RNA circularization was performed as described previously by Zandueta-Criado and Bock (2004). Briefly, 5 µg of total RNA were self-ligated at 37 °C for 2 h with 10 units of T4 RNA ligase (New England Biolabs) in a final reaction volume of 50 µL. For cDNA synthesis, 1 µg of the circularized RNA, 2 µL (50 µM) of oligonucleotide and 1 µL of dNTPs (10 mM), in a 10-µL total volume reaction, were denatured at 70 °C for 5 min and used for cDNA synthesis with 200 U of M-MuLV Reverse Transcriptase (New England Biolabs) following the manufacturer’s instructions. The qRJAB7 primer was used as a specific oligonucleotide for gfp transcripts. The resulting cDNA of each reaction was used directly as a template for PCR reactions, and amplified following standard protocols using KOD Hot Start polymerase (Merck Millipore, USA) using primer pairs qRJAB7/NVDF267 (Supplementary Table 1). PCR products were cloned in pBlueScript SK II (+) and sequenced with universal primers M13F and M13R.

Results

Selection of intercistronic regions and construction of the synthetic operons

To characterize IEE that can be used for the expression of multiple foreign genes in the chloroplast of C. reinhardtii we followed the next approach. First, we looked for genes that are expressed in a polycistronic transcript, for which there is northern blot evidence, and identified the following that comply with such criteria: petA-petD (Sakamoto et al. 1994; Sturm et al. 1994; Loiselay et al. 2008), psbB-psbT-psbH (Monod et al. 1992; Johnson and Schmidt 1993; Vaistij et al. 2000b; Loizeau et al. 2014), psbD-exon 2 psaA (Herrin and Schmidt 1988; Choquet et al. 1998), rps7-atpE (Robertson et al. 1990), psaC-ORF58-petL (Takahashi et al. 1991, 1996) and tscA-chlN (Rochaix 1996; Glanz et al. 2012). From these, we selected the intercistronic regions that had a length shorter than 1 kb: psbB-psbT-psbH (451 bp and 569 bp, respectively), psaC-petL (607 bp), petL-trnN (334 bp) and tscA-chlN (650 bp), identified hereafter as IEE-1, IEE-2, IEE-3, IEE-4 and IEE-5, respectively. petA-petD and rps7-atpE have a size of 2 531 bp and 1 229 bp respectively. Ideally, IEEs should be short, as this facilitates manipulation and has little impact on the final size of the polycistronic transcript.
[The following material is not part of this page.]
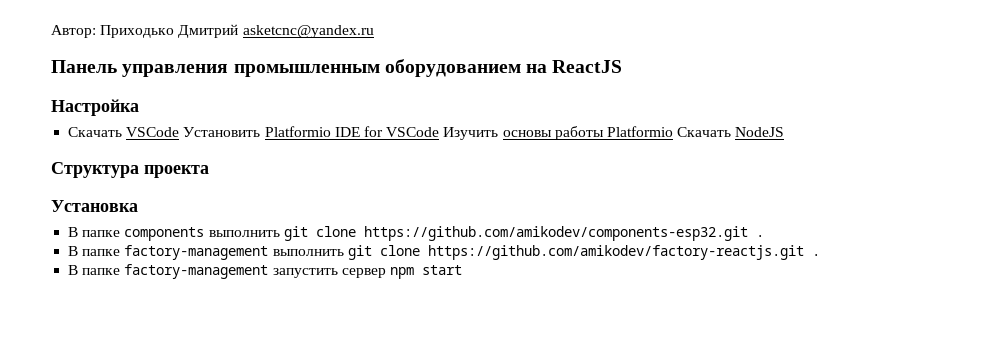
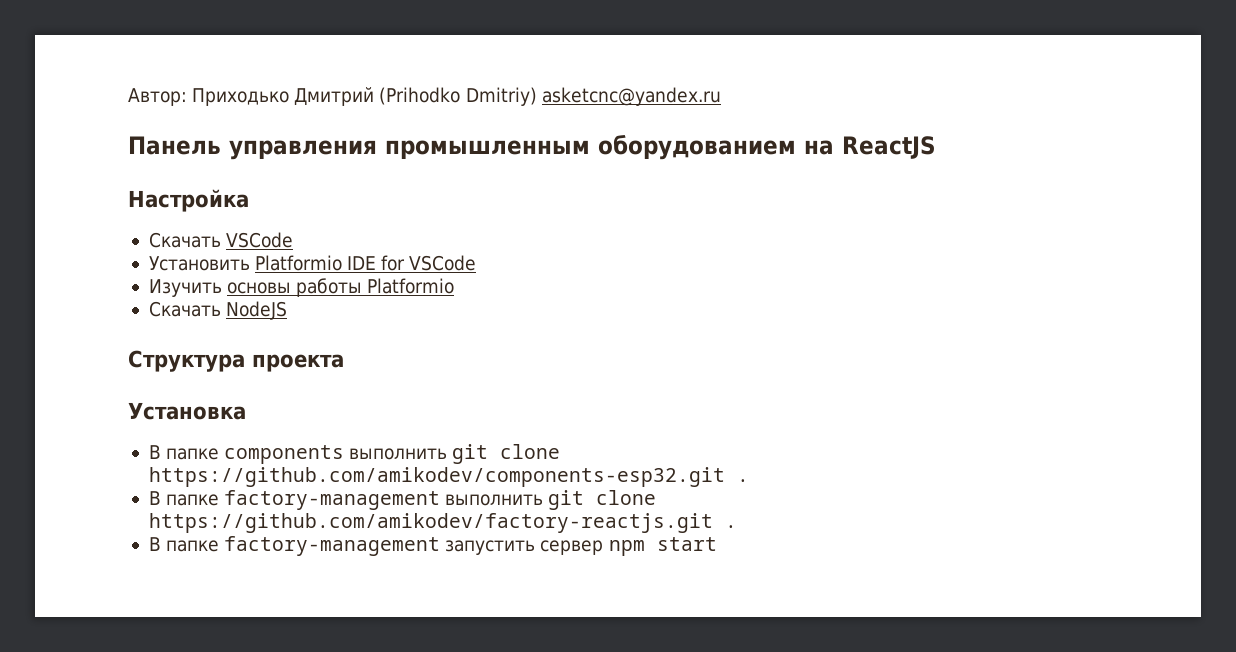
(239, 31) none -> [379,87,537,106] (Prihodko Dmitriy)
(180, 132) none -> (294, 240) //
(440, 132) none -> (477, 263) //
(673, 131) none -> (455, 286) //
With this in mind we have left out the intercistronic regions from petA-petD and rps7-atpE.

The five chloroplast intercistronic regions but one, the petL-trnN, come from bicistrons that contain protein coding genes. The petL-trnN is a bicistron that contains a protein coding gene, petL, and a tRNA coding gene, trnN. As such, this intercistronic region would not be useful for the translation of the second cistron and we have included it both as a control and to preliminarily explore the potential of this region for the expression of a foreign protein and an RNA. Additionally, we used the 5′UTR from gene 10 of bacteriophage T7 (Olins et al. 1988; Olins and Rangwala 1989). This 5′UTR, also referred to as 5′UTR T7g10, lacks a bicistronic processing site but contains a ribosome-binding site (RBS) and has been used in plant chloroplasts for the expression of genes and accumulation of proteins at a high level (Oey et al. 2009). We included the 5′UTR T7g10, hereafter identified with the code IEE-6, because to the best of our knowledge, this element has not been tested in the chloroplast of C. reinhardtii.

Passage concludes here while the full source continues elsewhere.